WHAT NEEDS TO BE DONE> Copy the records below exactly, but leave out any picture they contain.

Before-and-after change records>
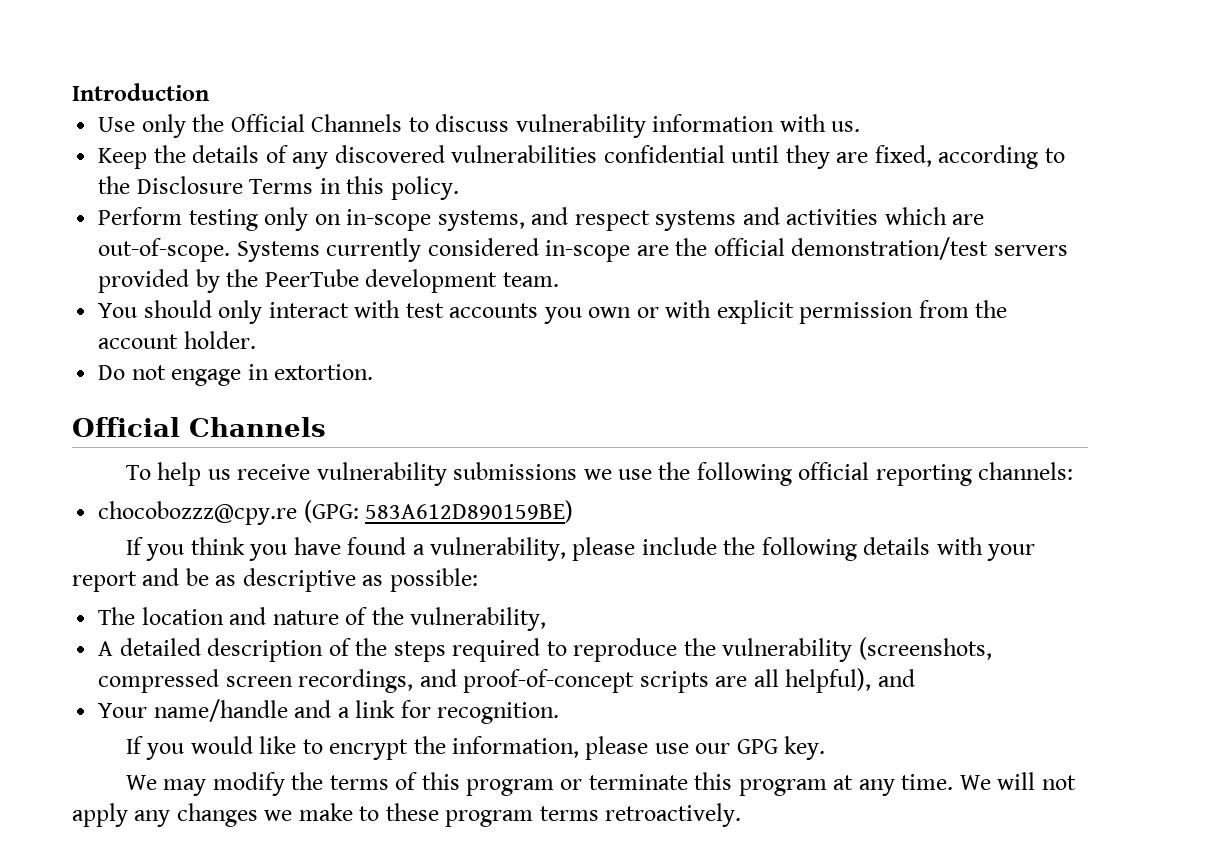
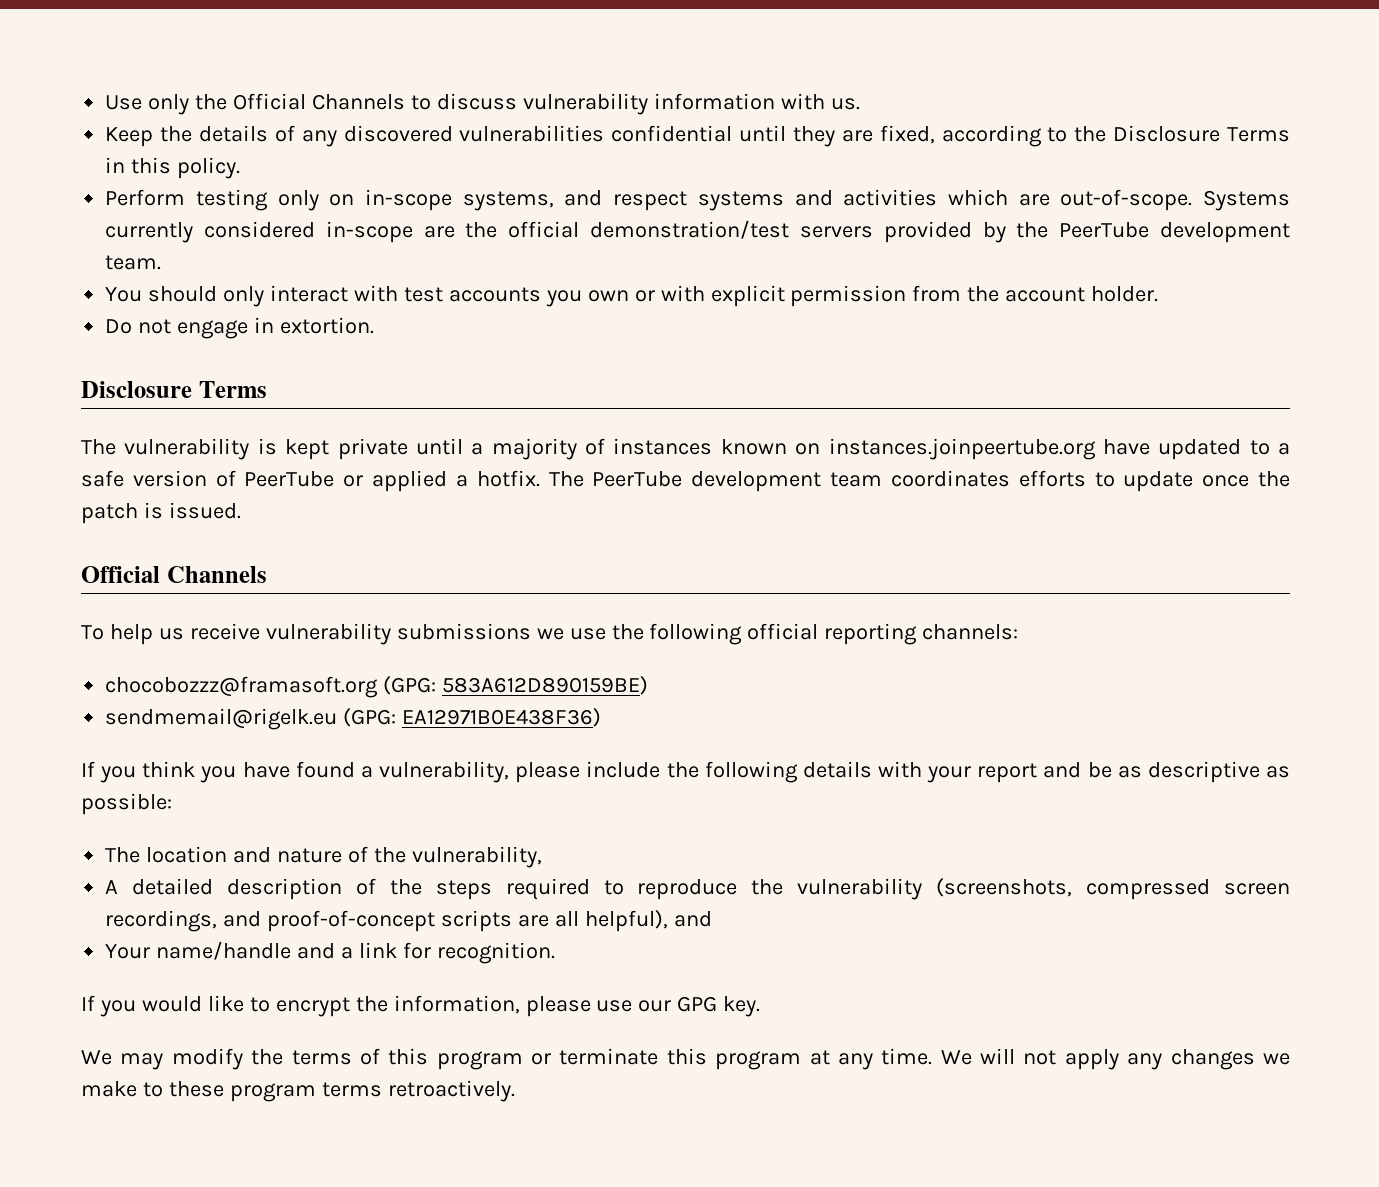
- Introduction
  Do not engage in extortion.
+ Disclosure Terms
+ The vulnerability is kept private until a majority of instances known on instances.joinpeertube.org have updated to a safe version of PeerTube or applied a hotfix. The PeerTube development team coordinates efforts to update once the patch is issued.
- chocobozzz@cpy.re (GPG: 583A612D890159BE)
+ chocobozzz@framasoft.org (GPG: 583A612D890159BE)
+ sendmemail@rigelk.eu (GPG: EA12971B0E438F36)

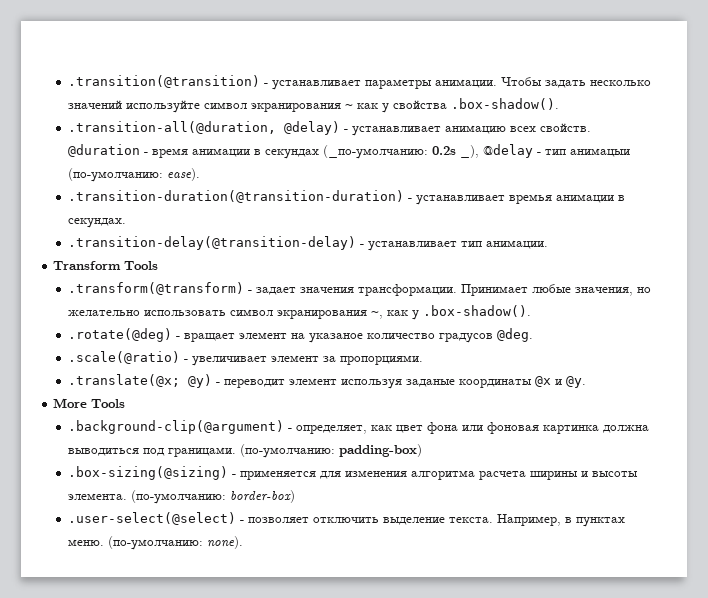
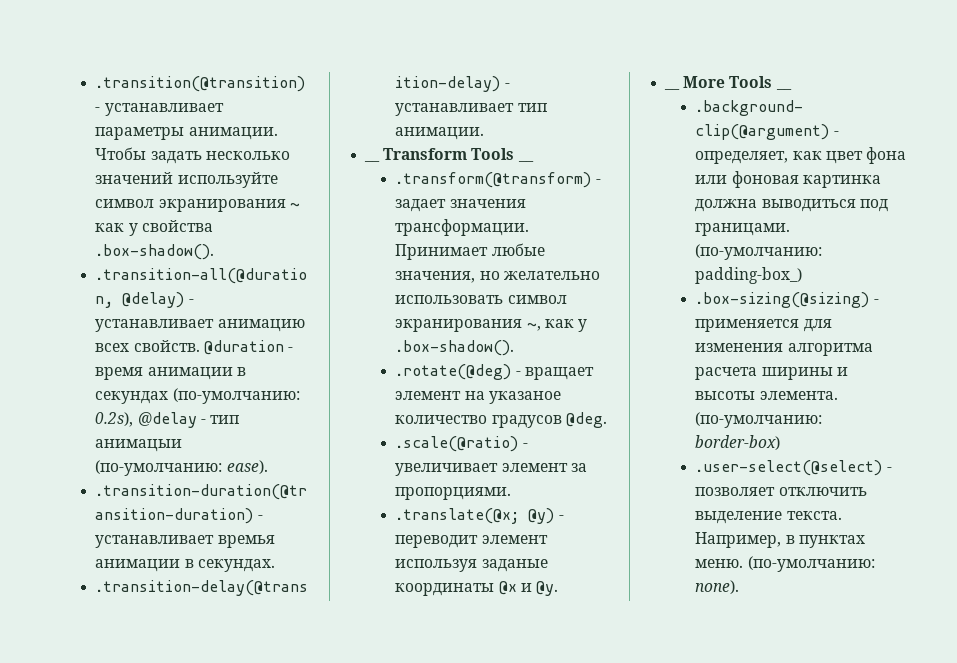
- @duration - время анимации в секундах (_по-умолчанию: 0.2s _), @delay - тип анимацыи (по-умолчанию: ease).
+ @duration - время анимации в секундах (по-умолчанию: 0.2s), @delay - тип анимацыи (по-умолчанию: ease).
- Transform Tools
+ __ Transform Tools __
- More Tools
+ __ More Tools __
- (по-умолчанию: padding-box)
+ (по-умолчанию: padding-box_)

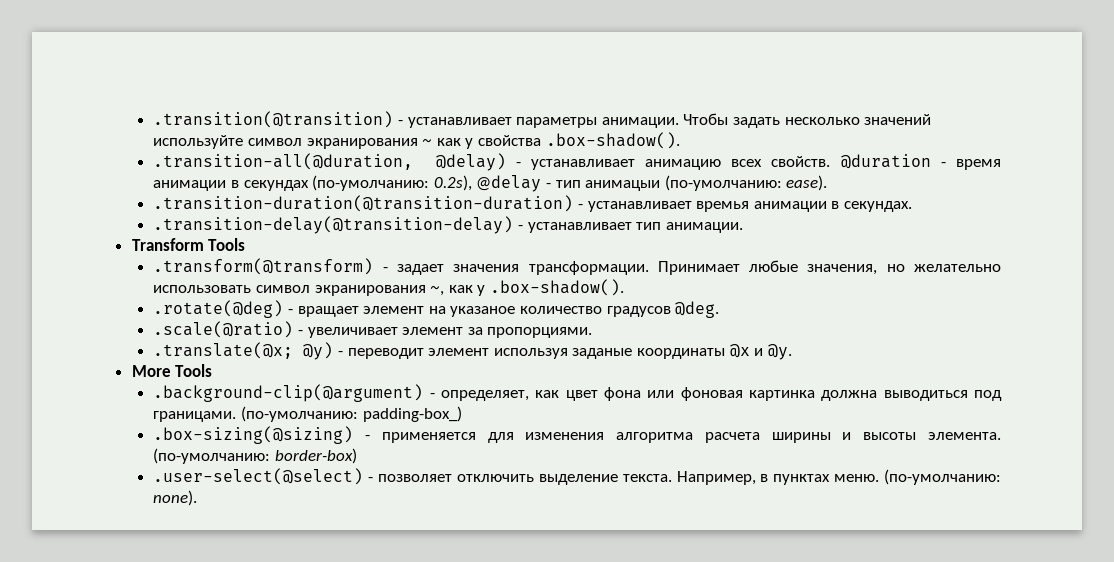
- __ Transform Tools __
+ Transform Tools
- __ More Tools __
+ More Tools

SOLUTION>
- Introduction
  Do not engage in extortion.
+ Disclosure Terms
+ The vulnerability is kept private until a majority of instances known on instances.joinpeertube.org have updated to a safe version of PeerTube or applied a hotfix. The PeerTube development team coordinates efforts to update once the patch is issued.
- chocobozzz@cpy.re (GPG: 583A612D890159BE)
+ chocobozzz@framasoft.org (GPG: 583A612D890159BE)
+ sendmemail@rigelk.eu (GPG: EA12971B0E438F36)

- @duration - время анимации в секундах (_по-умолчанию: 0.2s _), @delay - тип анимацыи (по-умолчанию: ease).
+ @duration - время анимации в секундах (по-умолчанию: 0.2s), @delay - тип анимацыи (по-умолчанию: ease).
- Transform Tools
+ __ Transform Tools __
- More Tools
+ __ More Tools __
- (по-умолчанию: padding-box)
+ (по-умолчанию: padding-box_)

- __ Transform Tools __
+ Transform Tools
- __ More Tools __
+ More Tools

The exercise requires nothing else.